- Requirement
Would you please write out each of the entries below exactly, omitting pictures?

- Saved data entries
+++

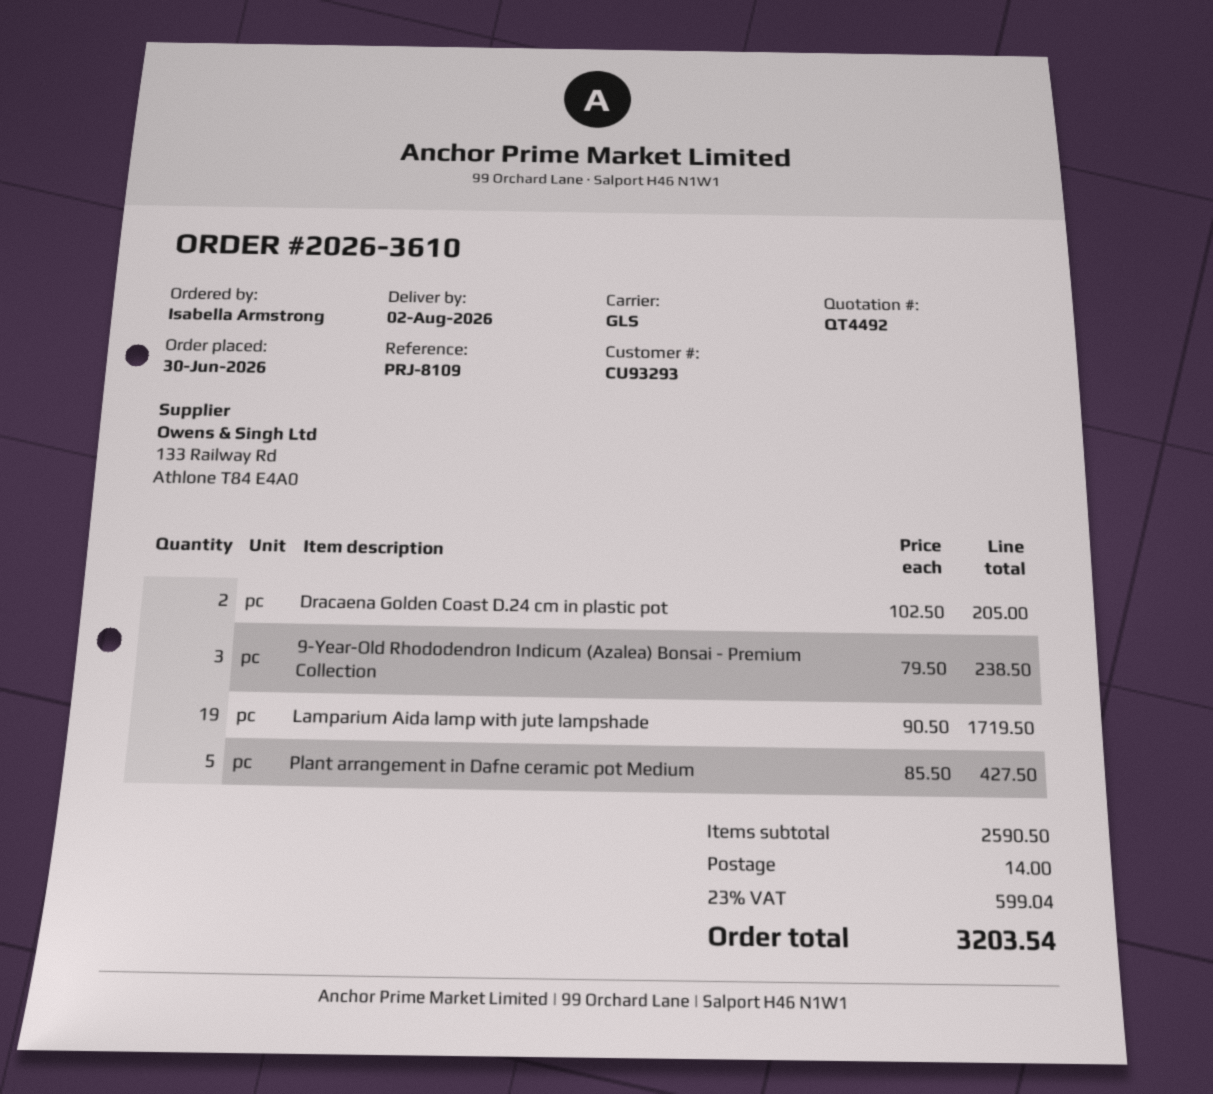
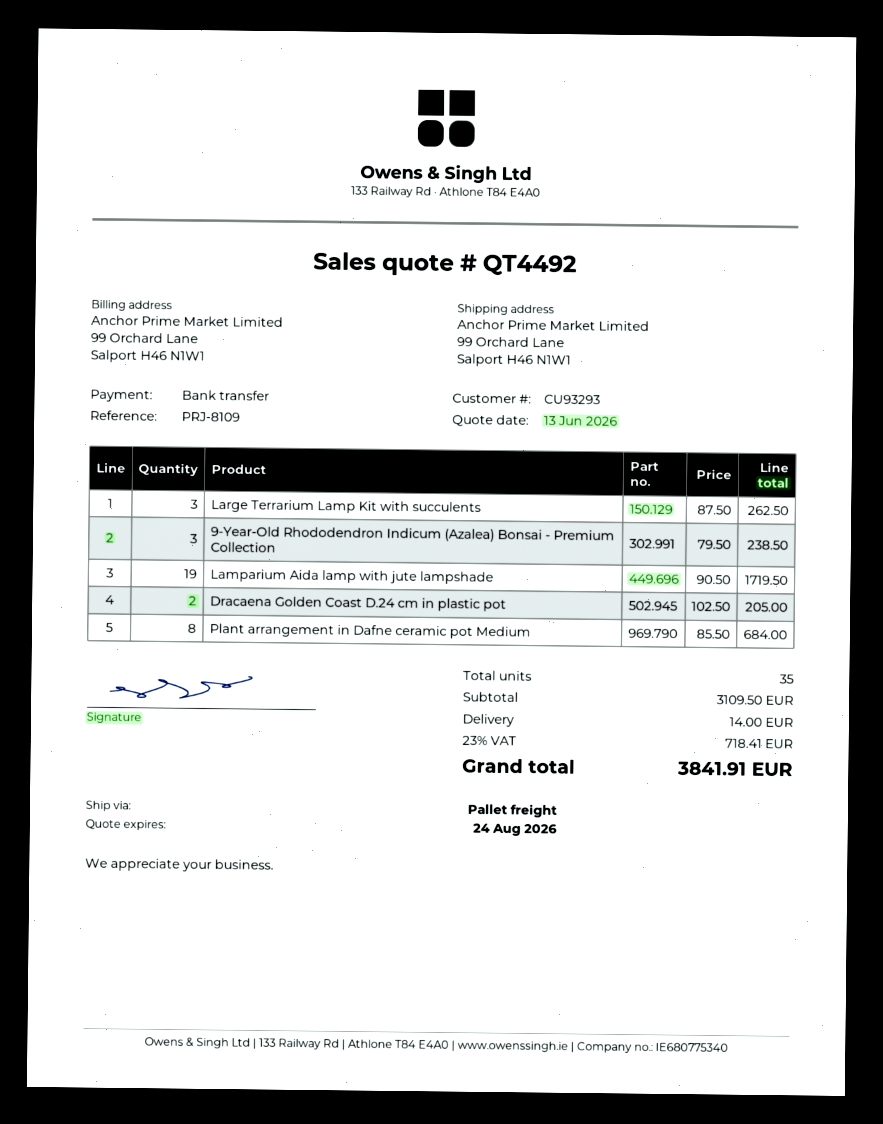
shipping method: GLS -> pallet freight
Plant arrangement in Dafne ceramic pot Medium: 5 x 85.50 = 427.50 -> 8 x 85.50 = 684.00
Large Terrarium Lamp Kit with succulents: none -> 3 x 87.50 = 262.50
subtotal: 2590.50 -> 3109.50
tax: 23% = 599.04 -> 23% = 718.41
total: 3203.54 -> 3841.91

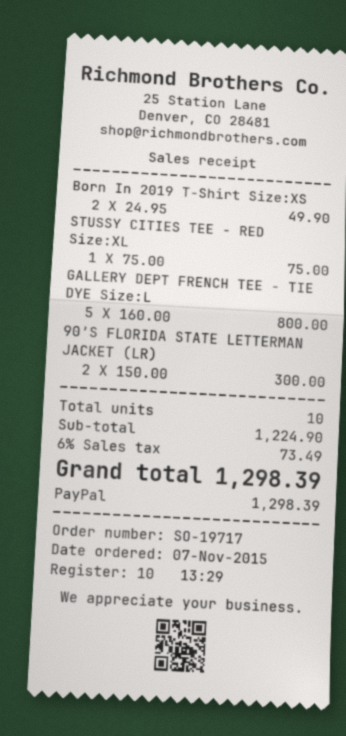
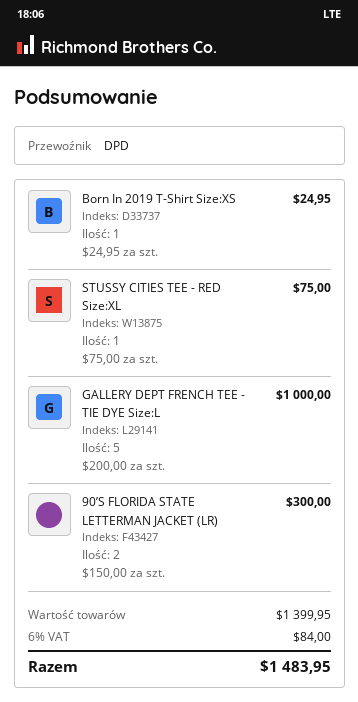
Born In 2019 T-Shirt Size:XS: 2 x 24.95 = 49.90 -> 1 x 24.95 = 24.95
GALLERY DEPT FRENCH TEE - TIE DYE Size:L: 5 x 160.00 = 800.00 -> 5 x 200.00 = 1000.00
subtotal: 1224.90 -> 1399.95
tax: 6% = 73.49 -> 6% = 84.00
total: 1298.39 -> 1483.95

+++

- Expected output
shipping method: GLS -> pallet freight
Plant arrangement in Dafne ceramic pot Medium: 5 x 85.50 = 427.50 -> 8 x 85.50 = 684.00
Large Terrarium Lamp Kit with succulents: none -> 3 x 87.50 = 262.50
subtotal: 2590.50 -> 3109.50
tax: 23% = 599.04 -> 23% = 718.41
total: 3203.54 -> 3841.91

Born In 2019 T-Shirt Size:XS: 2 x 24.95 = 49.90 -> 1 x 24.95 = 24.95
GALLERY DEPT FRENCH TEE - TIE DYE Size:L: 5 x 160.00 = 800.00 -> 5 x 200.00 = 1000.00
subtotal: 1224.90 -> 1399.95
tax: 6% = 73.49 -> 6% = 84.00
total: 1298.39 -> 1483.95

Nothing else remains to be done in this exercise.